The root problem here is the political correctness that has infected this nation at the insistence of the liberal Left. That's the first battle we need to win - get back to common sense and decency rather than fear of calling an evil and dangerous spade an evil and dangerous spade. Stop assaulting nuns and children, and start paying VERY close attention to the one demographic that by far presents the most danger to the flying public: Muslims.

Ask Israel. It works.

It will be very interesting to see what happens when millions of Americans attempt to navigate this awful gauntlet over the next week or so. Somehow I'm guessing the anger will only it should. The key is to use that anger in a productive way - call your Senators, call your Rep, call your local airport. Demand action to stop the insanity.

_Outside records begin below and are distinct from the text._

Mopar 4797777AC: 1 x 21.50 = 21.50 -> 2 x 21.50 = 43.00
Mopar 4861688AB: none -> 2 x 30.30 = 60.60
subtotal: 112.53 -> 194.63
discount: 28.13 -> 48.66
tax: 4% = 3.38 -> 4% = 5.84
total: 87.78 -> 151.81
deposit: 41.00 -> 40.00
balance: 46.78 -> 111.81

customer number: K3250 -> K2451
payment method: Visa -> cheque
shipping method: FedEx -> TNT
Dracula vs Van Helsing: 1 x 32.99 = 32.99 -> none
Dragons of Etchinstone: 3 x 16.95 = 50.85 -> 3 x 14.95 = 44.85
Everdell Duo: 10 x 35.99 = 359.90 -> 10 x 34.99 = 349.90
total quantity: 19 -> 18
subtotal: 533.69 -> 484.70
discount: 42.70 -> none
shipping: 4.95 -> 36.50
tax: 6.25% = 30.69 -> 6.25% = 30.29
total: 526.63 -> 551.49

We the People can win this one, if we choose to.

The TSA Insanity Continues

Looking for the latest on the strip search/sexual assault lovers, the TSA? You've come to the right place, my friend.

As was mentioned earlier this week, airports have the legal authorization to opt-out of having the TSA provide security. At least one airport (in Orlando) has now taken that step, moving to kick out the TSA. They'll still have to follow the same procedures, but they nevertheless believe a private company will provide better customer service at a lower cost. I would guess more will follow, especially as the heat continues to increase.

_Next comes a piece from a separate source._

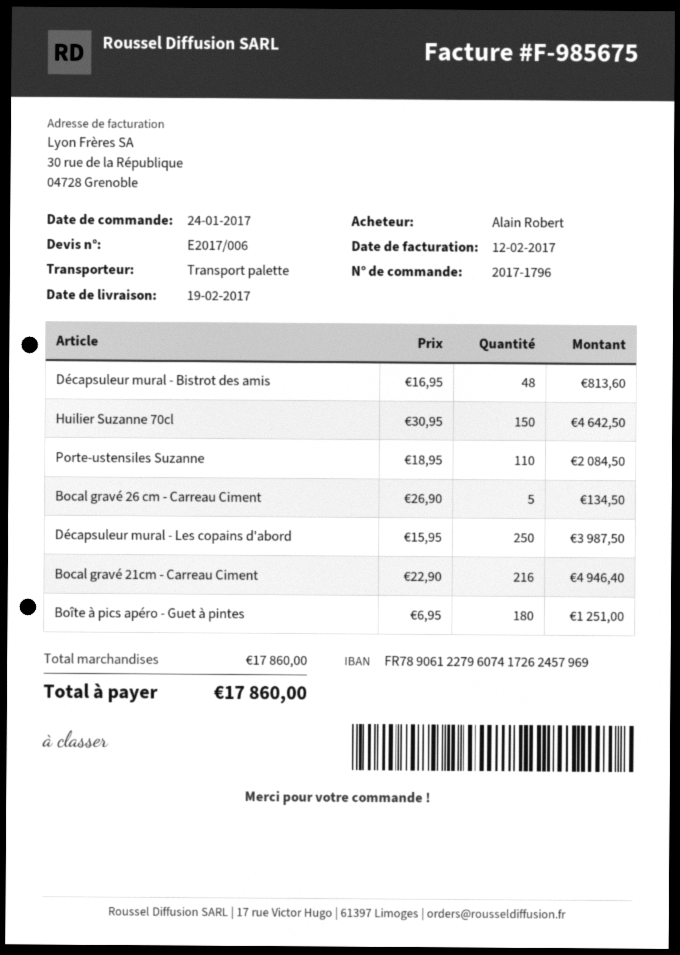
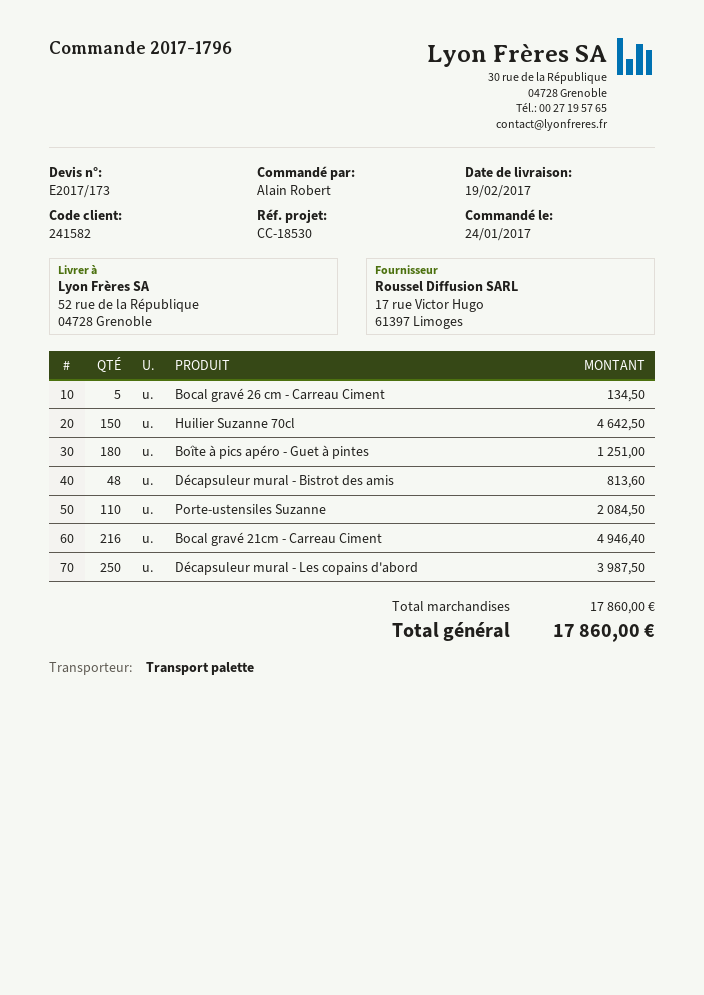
quote number: E2017/006 -> E2017/173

The facts on this whole issue are, quite simply, that Homeland Security Secretary Janet Napolitano is wrong. Wrong in policy (which actually comes from Obama), wrong in methodology, wrong in implementation, and wrong in her communication on the issue.

It should be interesting to see what happens with the Thanksgiving weekend opt-out day. I don't hope for a miserable experience for traveling families, but I certainly wouldn't mind a whole lot of pain for the TSA.

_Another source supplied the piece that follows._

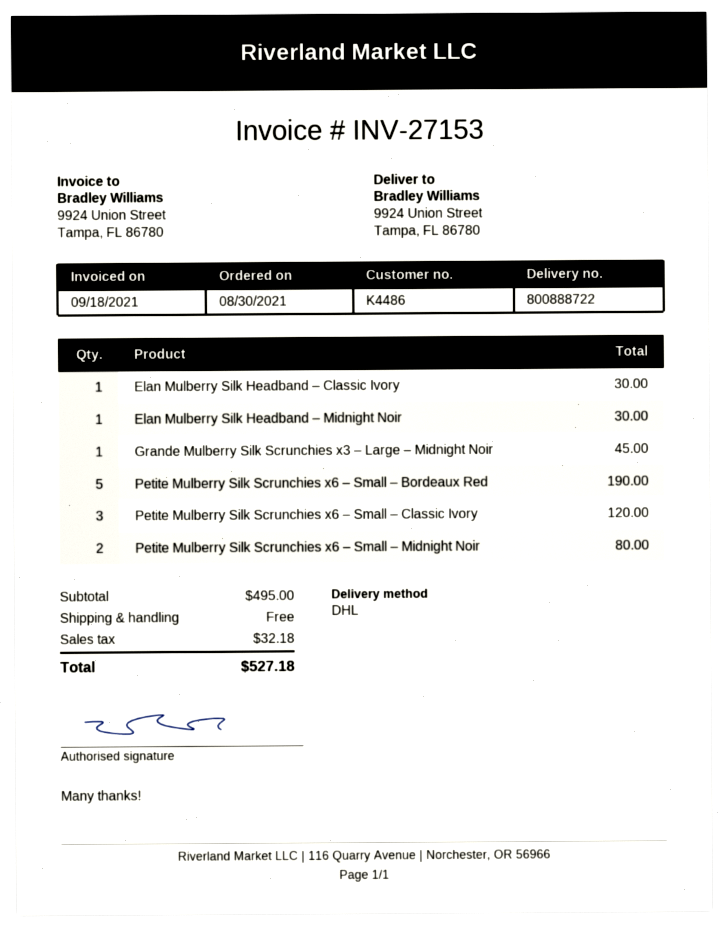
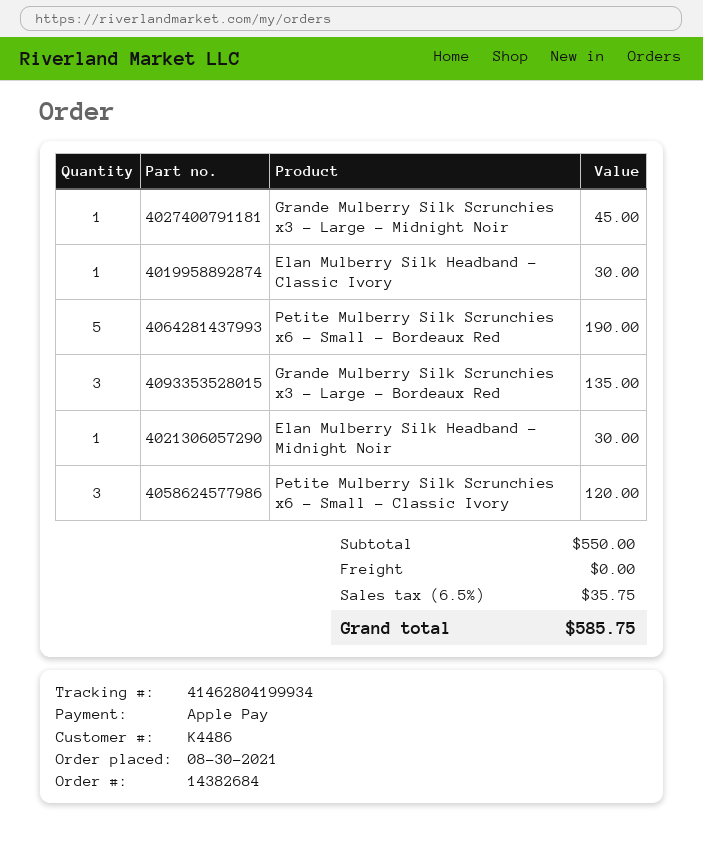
Petite Mulberry Silk Scrunchies x6 – Small – Midnight Noir: 2 for 80.00 -> none
Grande Mulberry Silk Scrunchies x3 – Large – Bordeaux Red: none -> 3 for 135.00
subtotal: 495.00 -> 550.00
tax: 32.18 -> 35.75
total: 527.18 -> 585.75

Interestingly, legislators in New York (of all places!) are moving to actually ban the strip search scanners. Excellent! I hope they follow through.

But aren't all these new policies just a necessary evil to provide security for airports? If they actually did provide any additional security, we might have something to talk about...but they don't. Just to illustrate exactly how irrelevant these security measures are in terms of actually providing genuine security, Muslim women won't be subjected to either the strip search scanners or the sexual assaults. Yes, that's right, the one group that really should get the most scrutiny is the one group they're completely ignoring. For purely political reasons, of course. Oh, and also, the Obama administration has essentially told terrorists where all of the scanners are so they can avoid them, anyway. But hey, it's not like male Muslim terrorists would ever hide under those hijabs, would they?

Another GOP lawmaker, Rep. Ted Poe (Texas), is making some noise about how these strip search scanner and sexual assaults are a clear violation of the 4th Amendment. In addition, he added this to one of my personal angsts:

"There is no evidence these new body scanners make us more secure. But there is evidence that former Homeland Security Chief Michael Chertoff made money hawking these full body scanners," Poe said.

He went on to explain that Chertoff, who served under President George W. Bush, had given interviews promoting the scanners while he was "getting paid" to sell them.

"[T]he populace is giving up more rights in the name of alleged security. These body scanners are a violation of the Fourth Amendment right against unreasonable searches and seizures ... There must be a better way to have security at airports than taking pornographic photographs of our citizens, including children, and then giving apparent kickbacks to political hacks."

My sentiments exactly!

Don't believe me when I say this is all security theater purely for show? For an egregious example of just how idiotic these so-called security measures are, get a load of this:

A friend of mine sent me this about his TSA experience. He, unlike most of us, was coming back into the country from Afghanistan on a military charter.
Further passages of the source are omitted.